洋鳥とくにフィンチ類を飼うためには、是非守らなければならないことが沢山ありますが、第一に注意しなければならないのは脂肪過多にならないようにすることです。
フィンチ類は小型なので、小型の庭箱に入れて飼いがちですが、輸入されるフィンチの殆どは原産地で野生のものを捕らえてきたままのものなので、急に狭い箱の中に入れられると運動不足になって脂肪過多になりやすいのです。
其の上に、大事をとってキビ、粟などのやや栄養に富んだ飼料を多く与え過ぎになるので、ますます悪い条件が多くなりこの為に消化器の障害や心臓疾患で死んでしまいます。また、脂肪過多による繁殖障害も起こしがちです。
此れを防ぐには、まず運動を十分にさせることです。そのためには大きい庭箱を用いることです。また、出来れば禽舎に放して十分に運動をさせる事が大切です。
広い面積を与える事によって、輸入したてのもので巣引した例もありますし、それまで自分で抱卵育雛しなかったキンカチョウが雛を育てた例もありますから、出来る限り大きな庭箱に飼うことがフィンチ類を巣引するコツのようです。
ベニスズメなども、この方法によって繁殖するかも知れません。
脂肪過多を防ぐ方法としては、なるべくヒエを多く食べさせることです。ヒエは鳥の為には栄養に富んでいます。それに比べると、キビや粟は脂肪分多いので、とにかく病気に罹りやすいのです。

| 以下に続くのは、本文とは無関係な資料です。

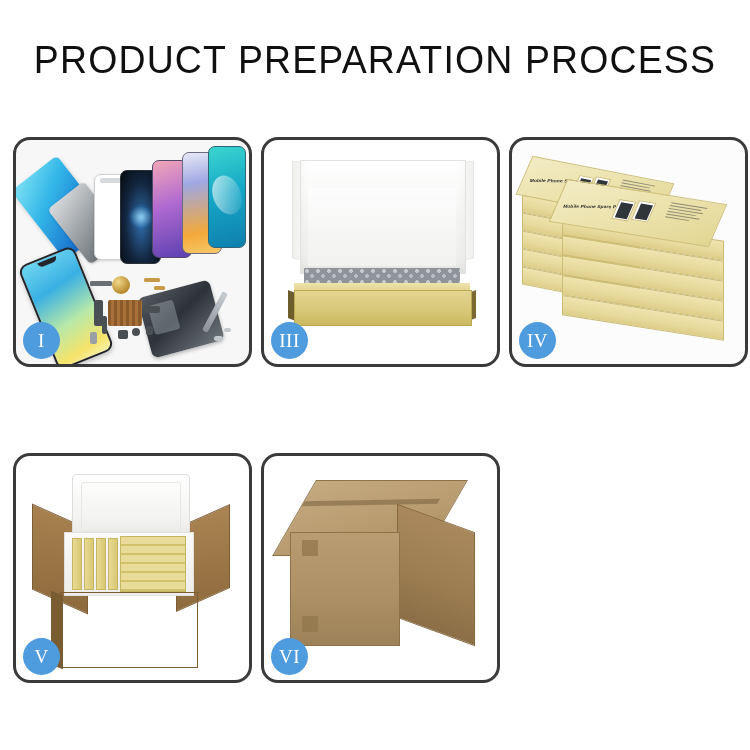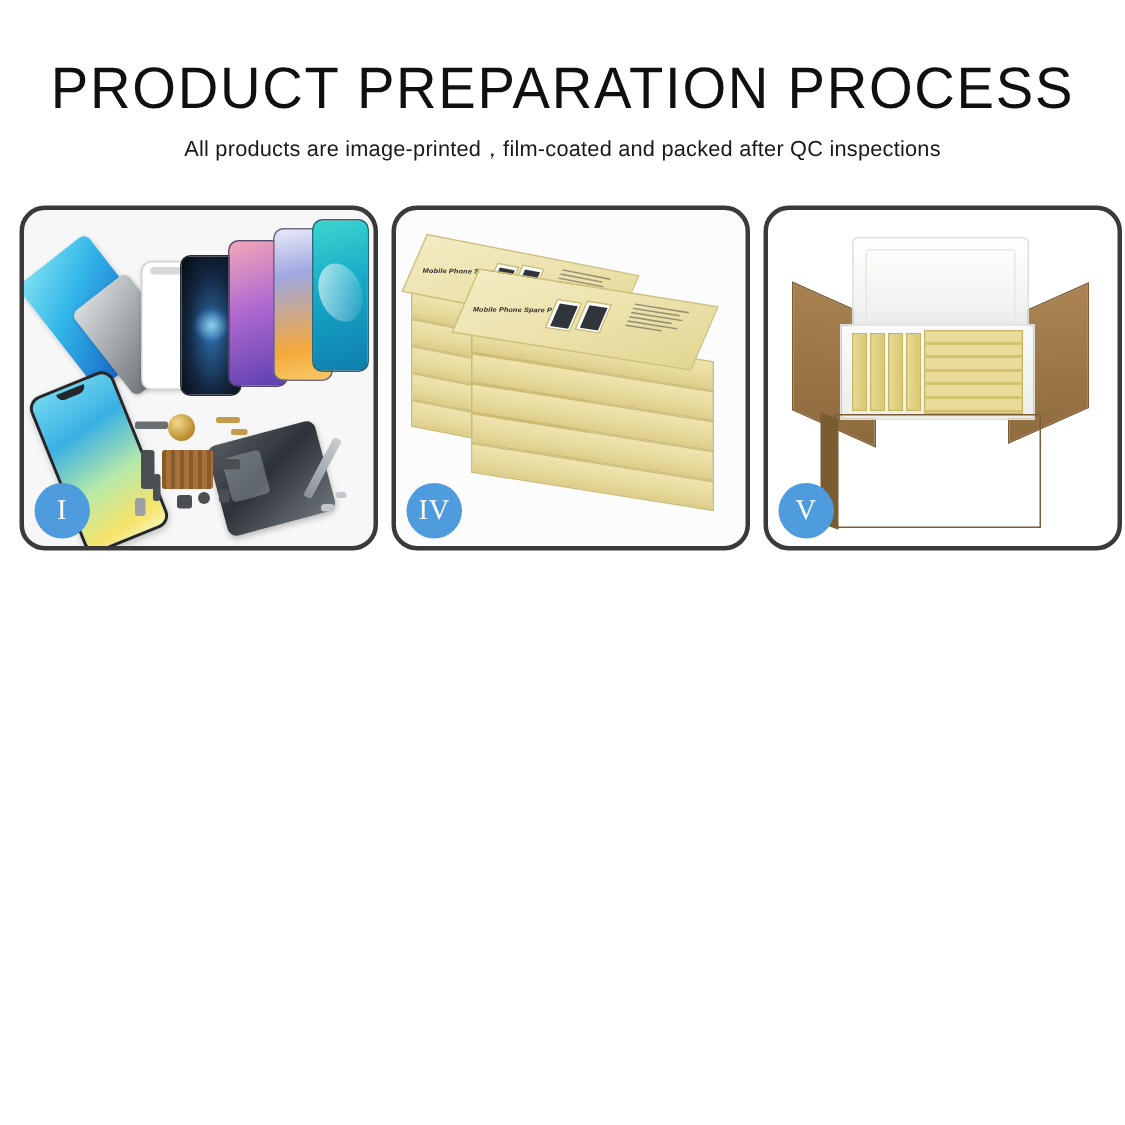"All products are" div.subtitle { html: <div>All products are image-printed，film-coated and packed after QC inspections</div> -> none }
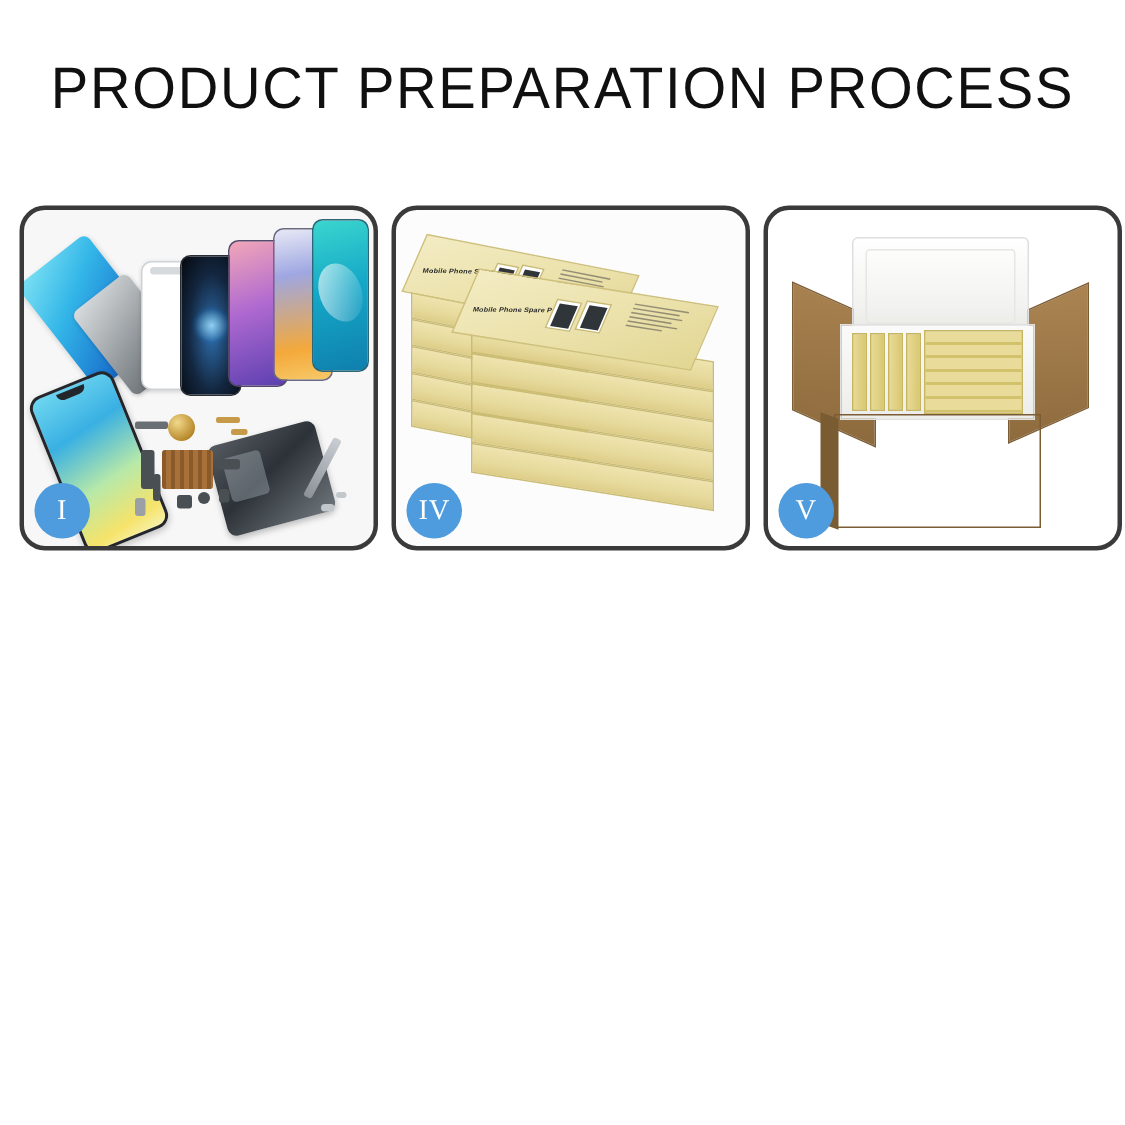"III" div.panel { html: none -> <div> <div> <div></div> <div></div> <div></div> <div></div> <div></div> <div></div> <div></div> <div></div> <div></div> </div> <div>III</div> </div> }
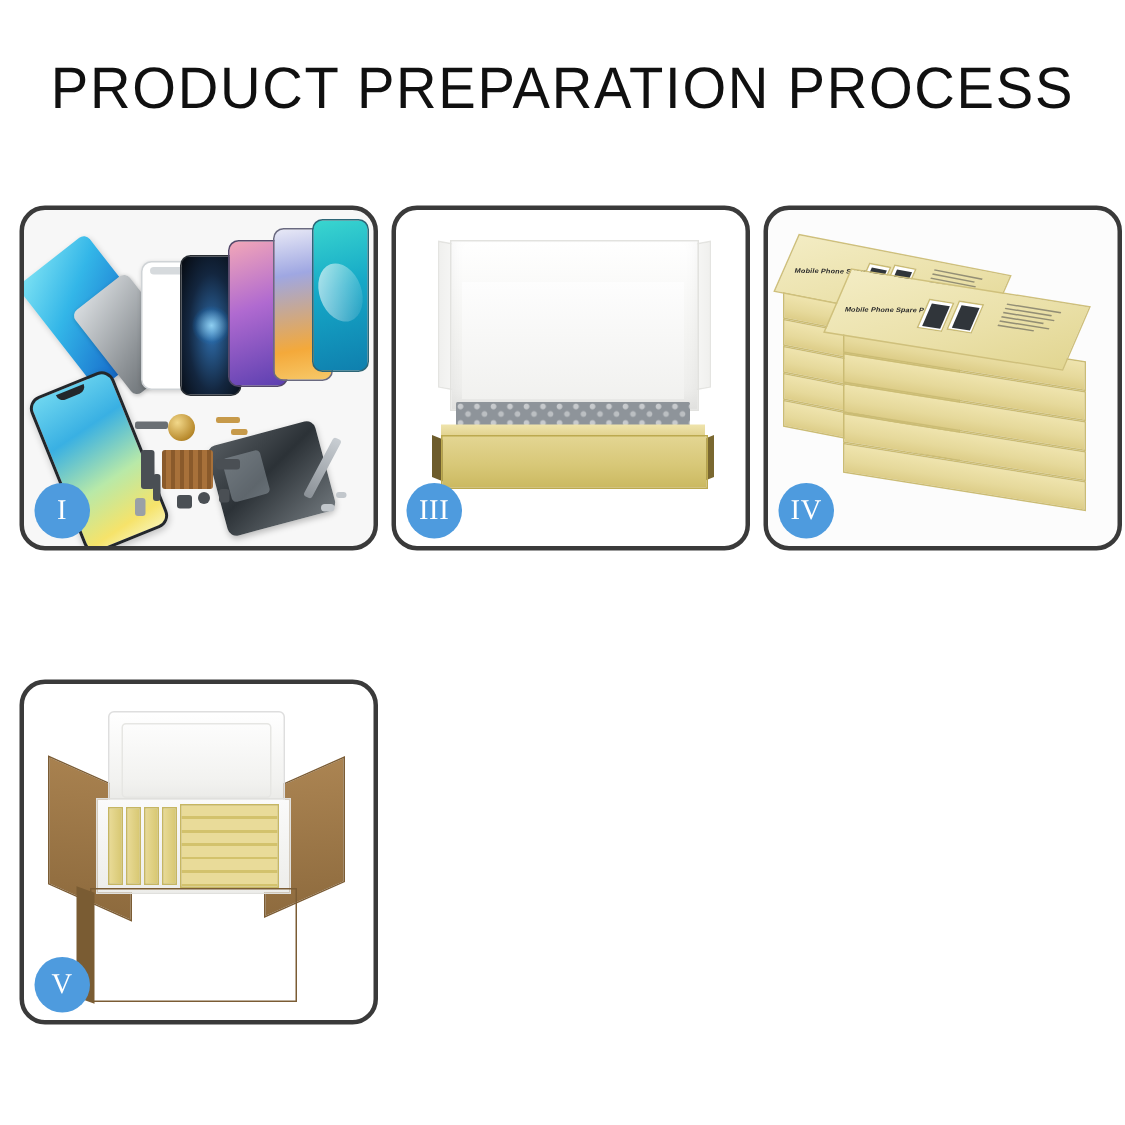"VI" div.panel { html: none -> <div> <div> <div></div> <div></div> <div></div> <div></div> <div></div> <div></div> </div> <div>VI</div> </div> }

フィンチは美しい高価な鳥ですから、良い餌を与えたいと考えがちですが、あまり良い餌を与えない方が親切なわけです。洋鳥は和鳥と違って、糞のために汚れたり、臭くなったりすることは少ないので、なるべく庭箱の内部を綺麗に掃除しないことです。
これは少し変に聞こえますが、その方が鳥が落ち着くのです。巣引の成績なども良いようです。巣引を専門に行っている処では、年に1~2回ぐらいしか掃除をしません。このため庭箱の底にはヒエなどの皮が厚く溜まっています。
フィンチ類は寒さに対してはかなり強い鳥ですが、急な寒さや底冷えのする寒さの時、また、梅雨時の湿った寒さに対しては弱いものですから、この時だけは十分に保温してやる必要があります。
秋口の寒さに対してはあまり注意しなくても次第に耐寒性を持っていきます。フィンチは夜間は必ずと言って良いほど巣に入って休みますから、繁殖期でなくても巣を入れておく必要があります。
鳥の為にはなるべく庭箱で飼うのが良いのです。観賞用のかごでは鳥が落ち着かず、疲れるのであまり長生きしません。冬は、厚い白い布を前面に垂れて寒さを防いでやります。